----- THE RECORDS

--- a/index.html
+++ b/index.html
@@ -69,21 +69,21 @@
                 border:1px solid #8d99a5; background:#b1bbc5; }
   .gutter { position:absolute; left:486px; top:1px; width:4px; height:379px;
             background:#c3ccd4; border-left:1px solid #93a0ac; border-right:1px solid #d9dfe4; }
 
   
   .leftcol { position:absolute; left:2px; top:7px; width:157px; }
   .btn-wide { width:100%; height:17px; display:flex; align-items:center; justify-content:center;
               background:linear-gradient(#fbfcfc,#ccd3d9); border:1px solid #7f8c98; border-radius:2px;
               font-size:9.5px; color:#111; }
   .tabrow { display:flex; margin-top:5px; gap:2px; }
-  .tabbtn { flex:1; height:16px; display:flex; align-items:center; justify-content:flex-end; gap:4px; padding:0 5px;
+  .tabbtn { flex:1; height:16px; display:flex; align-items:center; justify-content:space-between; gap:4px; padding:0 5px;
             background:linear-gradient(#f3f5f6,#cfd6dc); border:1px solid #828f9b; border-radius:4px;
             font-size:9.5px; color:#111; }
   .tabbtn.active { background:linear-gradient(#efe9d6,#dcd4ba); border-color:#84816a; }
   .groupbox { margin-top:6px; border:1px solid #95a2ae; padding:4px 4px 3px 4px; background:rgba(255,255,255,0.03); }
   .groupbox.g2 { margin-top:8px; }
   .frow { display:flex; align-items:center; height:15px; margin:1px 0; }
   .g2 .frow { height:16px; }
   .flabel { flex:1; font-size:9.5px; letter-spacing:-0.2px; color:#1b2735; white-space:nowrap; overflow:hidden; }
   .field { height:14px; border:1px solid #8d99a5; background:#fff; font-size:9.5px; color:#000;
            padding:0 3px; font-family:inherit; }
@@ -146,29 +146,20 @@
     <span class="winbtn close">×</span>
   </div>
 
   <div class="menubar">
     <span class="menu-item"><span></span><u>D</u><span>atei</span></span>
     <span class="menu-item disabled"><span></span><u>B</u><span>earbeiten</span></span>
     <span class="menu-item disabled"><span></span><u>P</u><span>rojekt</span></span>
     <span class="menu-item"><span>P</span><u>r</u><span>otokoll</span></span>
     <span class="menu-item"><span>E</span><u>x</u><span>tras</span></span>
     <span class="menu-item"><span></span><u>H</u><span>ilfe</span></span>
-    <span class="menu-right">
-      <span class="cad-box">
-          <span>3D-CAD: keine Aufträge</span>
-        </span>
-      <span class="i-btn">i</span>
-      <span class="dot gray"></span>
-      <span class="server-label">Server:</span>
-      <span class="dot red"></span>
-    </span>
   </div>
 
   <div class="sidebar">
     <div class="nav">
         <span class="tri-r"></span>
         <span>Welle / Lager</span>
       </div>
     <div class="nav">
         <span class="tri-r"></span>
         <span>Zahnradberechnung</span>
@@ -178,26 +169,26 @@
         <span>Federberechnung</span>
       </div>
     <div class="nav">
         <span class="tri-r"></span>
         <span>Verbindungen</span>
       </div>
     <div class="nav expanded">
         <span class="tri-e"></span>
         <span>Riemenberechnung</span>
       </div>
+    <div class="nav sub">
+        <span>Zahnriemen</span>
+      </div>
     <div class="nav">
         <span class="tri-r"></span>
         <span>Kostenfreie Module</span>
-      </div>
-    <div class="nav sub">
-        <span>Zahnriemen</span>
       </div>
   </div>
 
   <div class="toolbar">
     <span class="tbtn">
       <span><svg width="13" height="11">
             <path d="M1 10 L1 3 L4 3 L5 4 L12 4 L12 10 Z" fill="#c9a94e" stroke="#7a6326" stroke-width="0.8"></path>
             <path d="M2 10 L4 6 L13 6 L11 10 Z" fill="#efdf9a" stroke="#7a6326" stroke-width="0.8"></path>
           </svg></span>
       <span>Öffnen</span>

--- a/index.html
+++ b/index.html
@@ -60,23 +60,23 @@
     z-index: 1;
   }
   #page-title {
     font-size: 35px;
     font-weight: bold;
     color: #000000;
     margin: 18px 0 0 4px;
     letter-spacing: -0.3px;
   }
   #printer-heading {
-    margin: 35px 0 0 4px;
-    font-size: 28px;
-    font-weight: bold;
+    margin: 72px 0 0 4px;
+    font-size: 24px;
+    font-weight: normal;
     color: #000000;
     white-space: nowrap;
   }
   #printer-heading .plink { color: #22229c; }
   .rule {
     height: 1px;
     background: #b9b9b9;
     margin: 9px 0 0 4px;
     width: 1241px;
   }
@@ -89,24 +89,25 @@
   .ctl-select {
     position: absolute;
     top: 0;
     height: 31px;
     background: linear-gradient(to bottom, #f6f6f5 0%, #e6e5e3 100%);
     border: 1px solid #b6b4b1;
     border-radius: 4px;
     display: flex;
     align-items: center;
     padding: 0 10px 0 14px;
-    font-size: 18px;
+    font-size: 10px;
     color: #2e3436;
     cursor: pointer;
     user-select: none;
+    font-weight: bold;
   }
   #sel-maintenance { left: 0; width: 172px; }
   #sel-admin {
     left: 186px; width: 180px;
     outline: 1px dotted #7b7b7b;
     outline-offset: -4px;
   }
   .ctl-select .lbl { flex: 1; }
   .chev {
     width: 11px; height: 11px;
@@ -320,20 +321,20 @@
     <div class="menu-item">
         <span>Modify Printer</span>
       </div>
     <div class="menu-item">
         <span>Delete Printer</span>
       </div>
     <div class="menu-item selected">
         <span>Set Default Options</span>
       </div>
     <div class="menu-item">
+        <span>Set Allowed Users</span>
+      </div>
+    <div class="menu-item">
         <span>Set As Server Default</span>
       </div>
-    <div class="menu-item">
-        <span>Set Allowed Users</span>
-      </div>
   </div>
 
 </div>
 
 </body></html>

----------
----- THE RECORDS

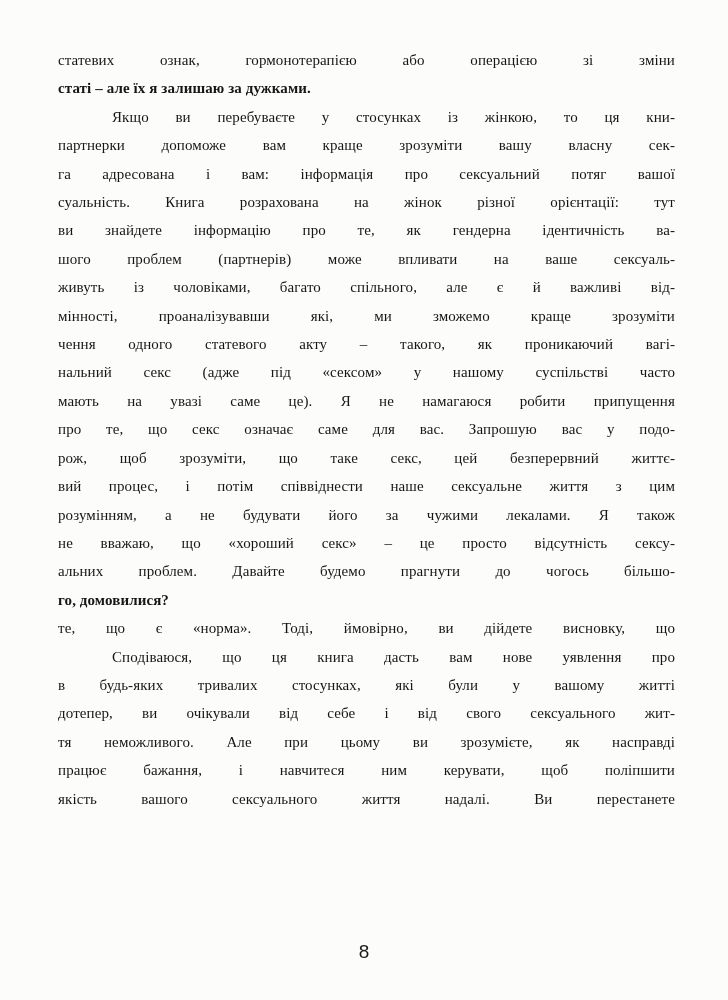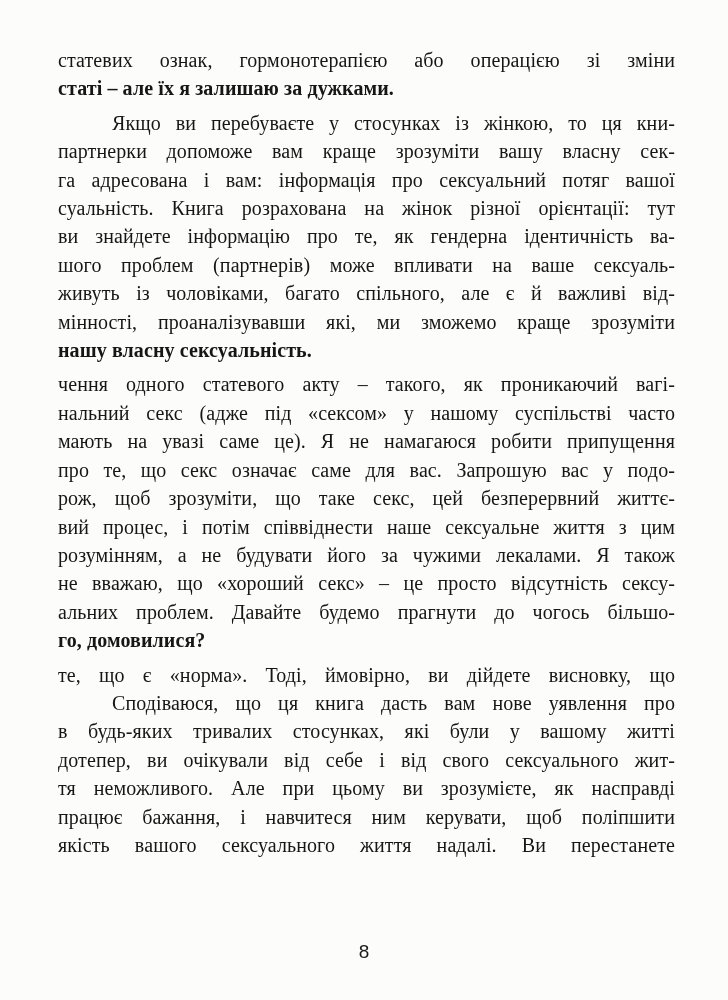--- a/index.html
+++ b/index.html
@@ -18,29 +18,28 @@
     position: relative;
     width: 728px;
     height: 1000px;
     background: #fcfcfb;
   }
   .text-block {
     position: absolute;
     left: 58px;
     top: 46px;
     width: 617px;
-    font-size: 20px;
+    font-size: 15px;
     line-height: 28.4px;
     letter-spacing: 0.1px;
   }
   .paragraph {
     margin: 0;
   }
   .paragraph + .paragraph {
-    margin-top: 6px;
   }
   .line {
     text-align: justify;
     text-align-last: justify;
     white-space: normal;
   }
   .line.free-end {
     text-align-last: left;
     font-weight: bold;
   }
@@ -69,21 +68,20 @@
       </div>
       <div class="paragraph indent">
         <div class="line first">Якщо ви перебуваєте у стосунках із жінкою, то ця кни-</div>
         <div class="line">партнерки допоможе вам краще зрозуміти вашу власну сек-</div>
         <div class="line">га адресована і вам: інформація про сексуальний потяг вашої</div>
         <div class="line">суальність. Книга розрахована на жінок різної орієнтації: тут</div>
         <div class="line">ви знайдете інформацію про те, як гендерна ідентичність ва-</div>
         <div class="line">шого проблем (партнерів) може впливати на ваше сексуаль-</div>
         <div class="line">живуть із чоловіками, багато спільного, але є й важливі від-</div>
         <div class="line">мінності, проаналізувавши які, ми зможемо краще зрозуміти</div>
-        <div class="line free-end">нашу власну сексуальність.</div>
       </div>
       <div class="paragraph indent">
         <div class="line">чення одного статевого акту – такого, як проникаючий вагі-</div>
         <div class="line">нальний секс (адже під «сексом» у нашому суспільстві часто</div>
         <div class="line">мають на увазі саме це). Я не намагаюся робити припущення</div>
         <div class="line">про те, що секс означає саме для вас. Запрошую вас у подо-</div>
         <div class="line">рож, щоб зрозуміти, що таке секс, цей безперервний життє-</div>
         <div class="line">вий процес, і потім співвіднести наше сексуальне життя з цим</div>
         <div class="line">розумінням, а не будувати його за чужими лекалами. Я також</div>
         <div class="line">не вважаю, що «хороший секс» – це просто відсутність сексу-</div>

----------

WHAT IS NEEDED => Each line in the entries above, starting at the line with "сексуальний потяг вашої</div>" and ending at the line with "як проникаючий вагі-</div>", is to be printed exactly, and only those lines.

PROBLEM SOLUTION =>
         <div class="line">га адресована і вам: інформація про сексуальний потяг вашої</div>
         <div class="line">суальність. Книга розрахована на жінок різної орієнтації: тут</div>
         <div class="line">ви знайдете інформацію про те, як гендерна ідентичність ва-</div>
         <div class="line">шого проблем (партнерів) може впливати на ваше сексуаль-</div>
         <div class="line">живуть із чоловіками, багато спільного, але є й важливі від-</div>
         <div class="line">мінності, проаналізувавши які, ми зможемо краще зрозуміти</div>
-        <div class="line free-end">нашу власну сексуальність.</div>
       </div>
       <div class="paragraph indent">
         <div class="line">чення одного статевого акту – такого, як проникаючий вагі-</div>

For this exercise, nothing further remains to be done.